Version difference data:
-----

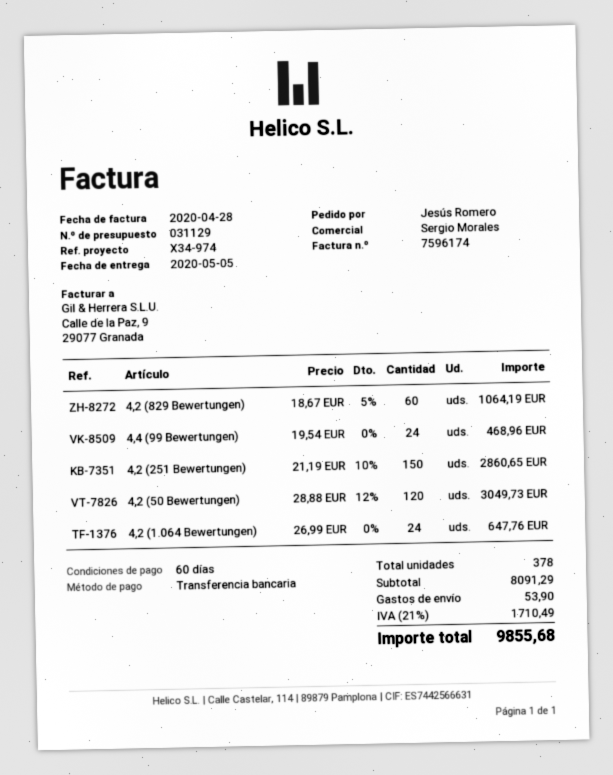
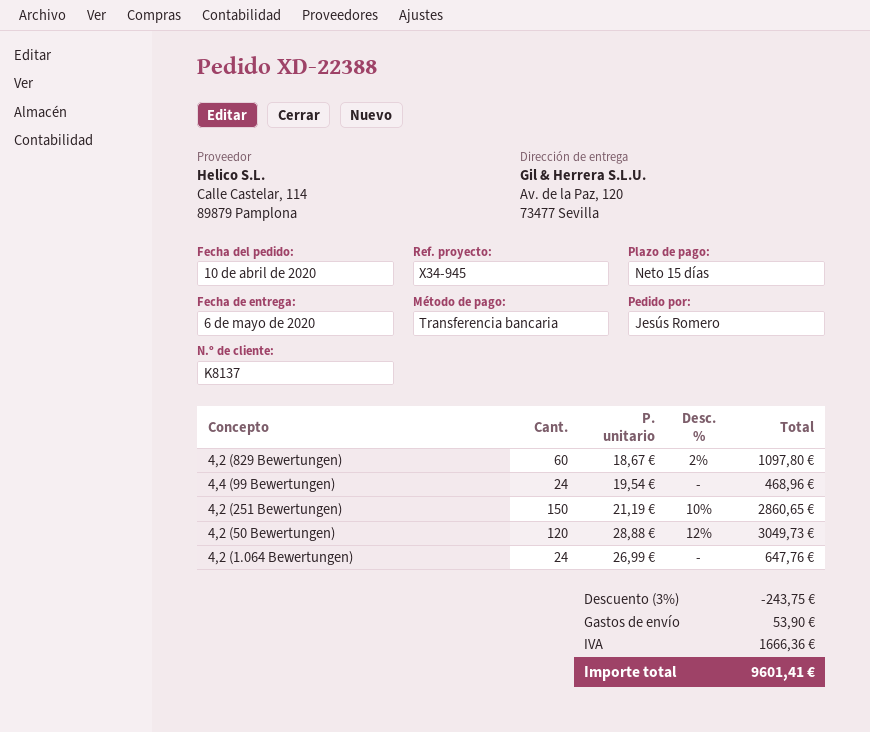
delivery date: 2020-05-05 -> 2020-05-06
payment terms: 60 days -> 15 days
reference: X34-974 -> X34-945
4,2 (829 Bewertungen): 60 x 18.67 - 5% = 1064.19 -> 60 x 18.67 - 2% = 1097.80
discount: none -> 3% = 243.75
tax: 1710.49 -> 1666.36
total: 9855.68 -> 9601.41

-----

ACTIVITY> Your answer should be the lines from the one containing "reference: X34-974 -> X34-945" through the last line of the records, repeated exactly and with nothing added.

RESULT OF THE TASK>
reference: X34-974 -> X34-945
4,2 (829 Bewertungen): 60 x 18.67 - 5% = 1064.19 -> 60 x 18.67 - 2% = 1097.80
discount: none -> 3% = 243.75
tax: 1710.49 -> 1666.36
total: 9855.68 -> 9601.41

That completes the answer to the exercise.